Nor are Cambridge, Lowell, and Somerville, for that matter. I don't know how many counties are as unhomogenous as Middlesex (which includes those cities as well as suburban and rural towns), but to pretend that one label applies to the whole district is a mistake.
posted by Kirth Gerson at 3:42 AM on October 29, 2010


Betcha $5 that on the 3rd of November we'll get the "hurf durf, seccession!" noise all over again anyway.
posted by KirkJobSluder at 5:20 AM on October 29, 2010


This seems like the right place to ask something that I've found curious for a long while...why has Arkansas continued to elect Democrats to pretty much every statewide office long after the "Solid South" broke down? There wasn't even a Republican on the ballot for the 2008 Senate election, I believe. (And yes, I know that Blanche Lincoln is pretty much toast next week.)
posted by kittyprecious at 7:35 AM on October 29, 2010


Nor are Cambridge, Lowell, and Somerville, for that matter.

True, but Middlesex has a lot more of those communities that I would think of as Moneyed 'Burbs -- your Newtons, Concords, Arlingtons, Lexingtons, Westons, Winchesters and such.

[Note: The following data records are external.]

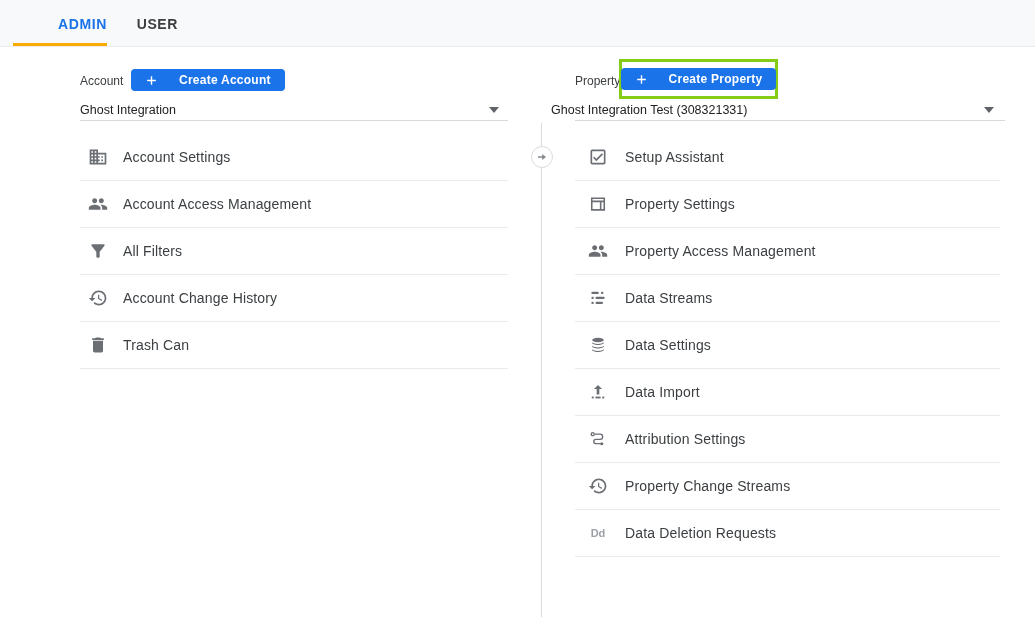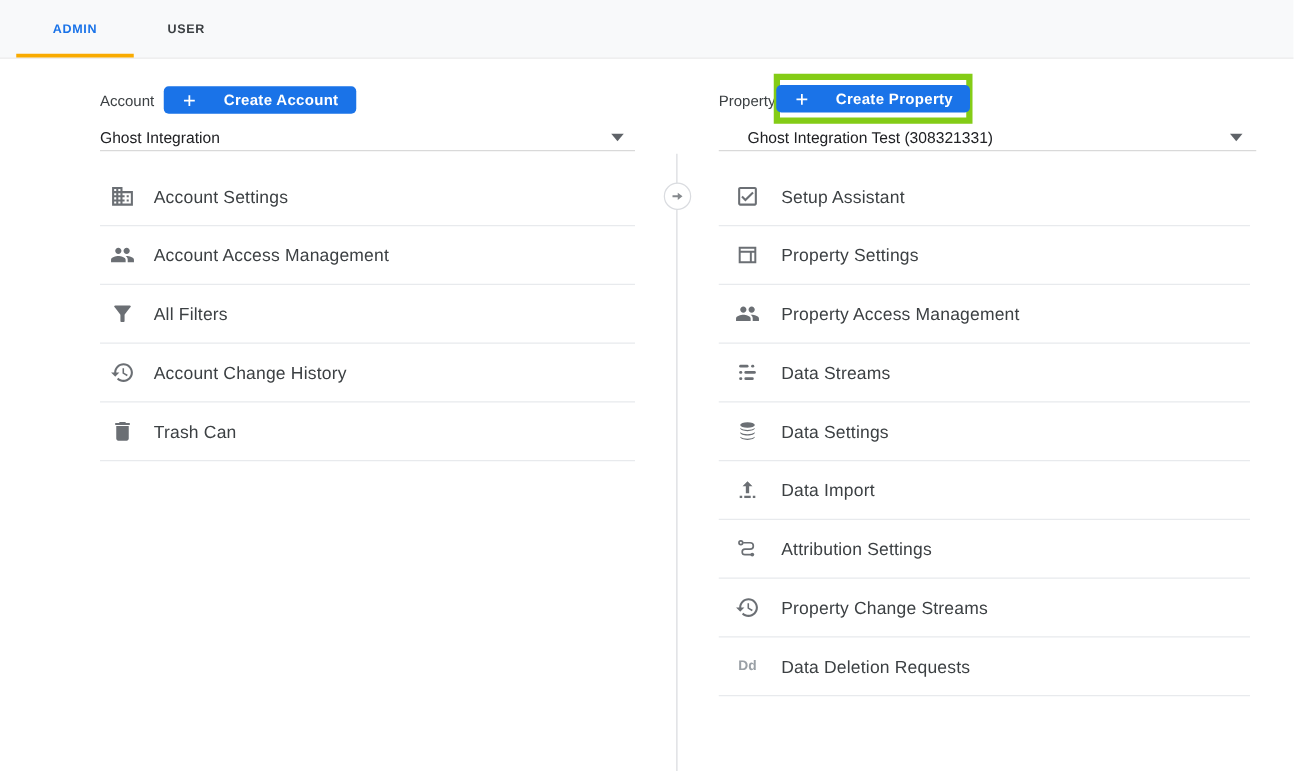--- a/index.html
+++ b/index.html
@@ -10,8 +10,8 @@
   
   .tabbar { position:absolute; left:0; top:0; width:1035px; height:47px;
             background:#f8f9fa; border-bottom:1px solid #ececec; }
-  .tab { position:absolute; top:0; height:47px; display:flex; align-items:center; justify-content:center;
-         font-size:10px; font-weight:700; letter-spacing:.6px; cursor:pointer; }
+  .tab { position:absolute; top:0; height:47px; display:flex; align-items:center; justify-content:flex-end;
+         font-size:14px; font-weight:700; letter-spacing:.6px; cursor:pointer; }
   .tab-admin { left:13px; width:94px; color:#1a73e8; }
   .tab-user  { left:120px; width:58px; color:#3c4043; }
   .tab-indicator { position:absolute; left:13px; bottom:0; width:94px; height:3px; background:#f9ab00; }

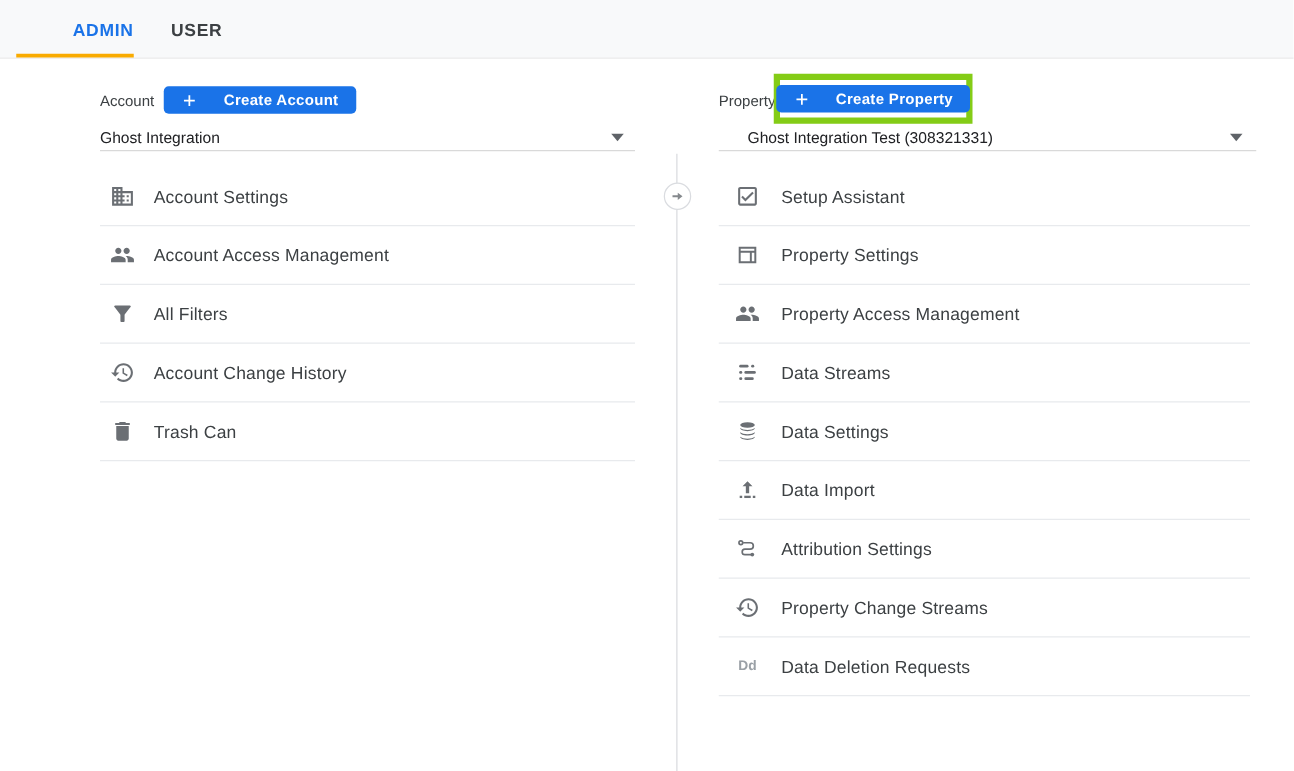--- a/index.html
+++ b/index.html
@@ -26,7 +26,7 @@
 
   .create-account-btn { position:absolute; left:131px; top:69px; }
   .green-box { position:absolute; left:619px; top:59px; width:159px; height:40px;
-               border:5px solid #84cc16; display:flex; align-items:center; justify-content:center; }
+               border:3px solid #84cc16; display:flex; align-items:center; justify-content:center; }
 
   
   .selector-text { position:absolute; top:103px; font-size:12.5px; color:#202124; }

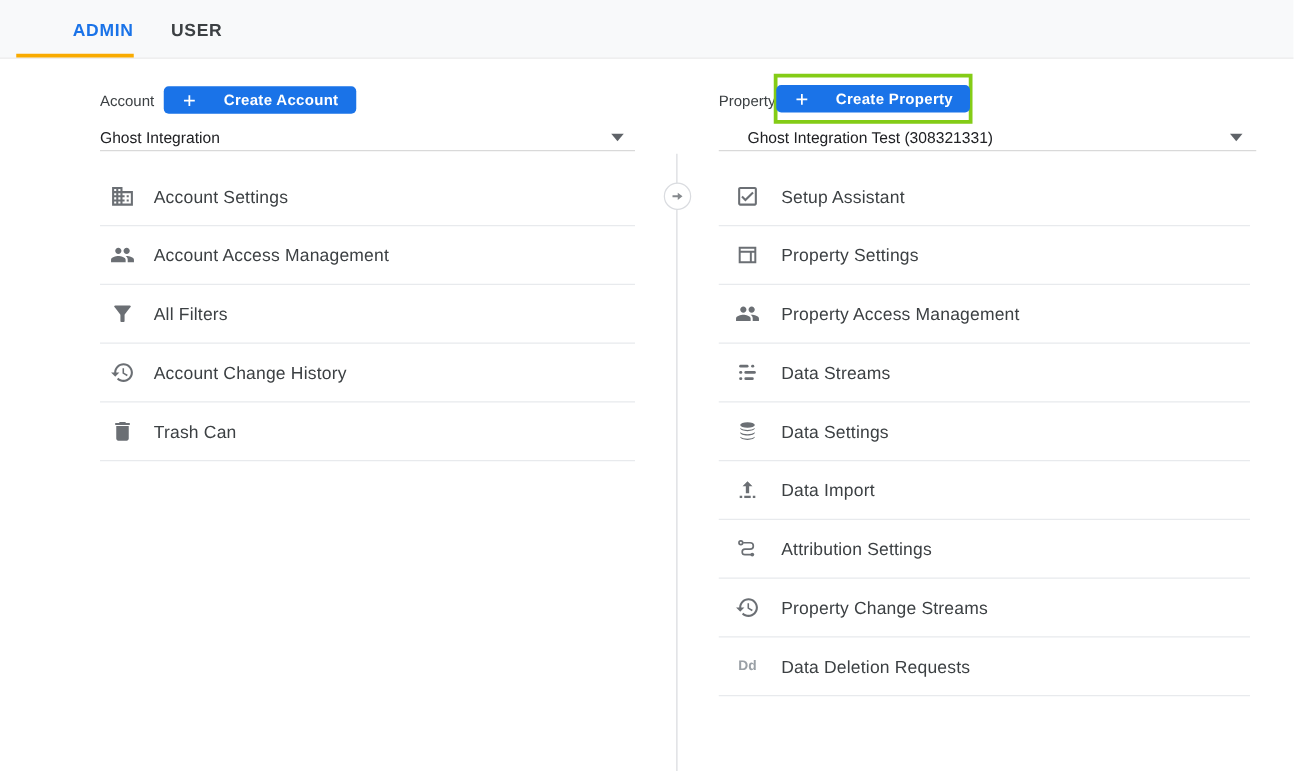--- a/index.html
+++ b/index.html
@@ -97,7 +97,7 @@
     </button>
   </div>
 
-  <div class="selector-text" style="left:598px;">Ghost Integration Test (308321331)</div>
+  <div class="selector-text" style="left:551px;">Ghost Integration Test (308321331)</div>
   <div class="caret" style="left:984px;"></div>
   <div class="selector-line" style="left:575px; width:430px;"></div>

Suffolk county is pretty much just Boston, which does have some suburban-living sections but it would be a stretch to call it a suburb. What would it be a suburb of, anyway? New York? That'd go over real well with the locals.
posted by Jugwine at 7:50 AM on October 29, 2010


How are there entire counties that are "burbs"? The way we do things around here, counties are centered on rusted out former industrial zones (the cities), and filled out with 'burbs, except in the boonies where things are centered on a hardware store and a McDonalds and filled out with farmland. "Detroit" spills into multiple counties, but the county seats in those 'burbs' are usually about comparable to Flint or Saginaw (or at least something like Grand Rapids). Am I wrong?
posted by LiteOpera at 8:18 AM on October 29, 2010


The direct-marketing people have refined it to ZIP+4--I feel sure that, if the money or support or whatever is there, these folks will do the same.
posted by box at 9:09 AM on October 29, 2010


I think everyone might be being a bit too granular. They're trying to loosely categorize entire counties; there are only about 3,000 in the US. The results are supposed to be an average of the available stats for the whole county, so a little bit of mischaracterization is to be expected.
posted by thsmchnekllsfascists at 9:37 AM on October 29, 2010


My county is apparently a boom town. The two biggest employers are the university and the hospital (so, Campus and Careers you'd think) and number three is the military (Military Bastions). It's a farming county with lots and lots of rural areas and yes, there's a lot of tractors on the road (but yet it's not Tractor Country). It's also one of the wealthier and more educated areas of the state (but it's not Monied 'burbs). I can think of so many categories that my county would belong in, but I have to say Boom Town is not one of them. And since their explanation pages are light on words and heavy on ambiguous graphs, I'm left unenlightened.
posted by librarylis at 9:51 AM on October 29, 2010


I'm thinking that some of the western US counties are tricky, because they're so huge. Mine is listed as "Military Bastion," which I totally get on the one hand -- and on the one side of the county -- but my actual city, not so much. I can see King County (WA) or Riverside County (CA) or SF County being similarly problematic just by virtue of size. (I was surprised to see the last county that I lived in being listed as a Boom Town.)
posted by epersonae at 10:30 AM on October 29, 2010


Lutherans aren't Mainline Protestants?
posted by NortonDC at 11:19 AM on October 29, 2010


I live in Salt Lake and we're a Boom Town, not Morman (sic) Outpost? Color me pleasantly surprised.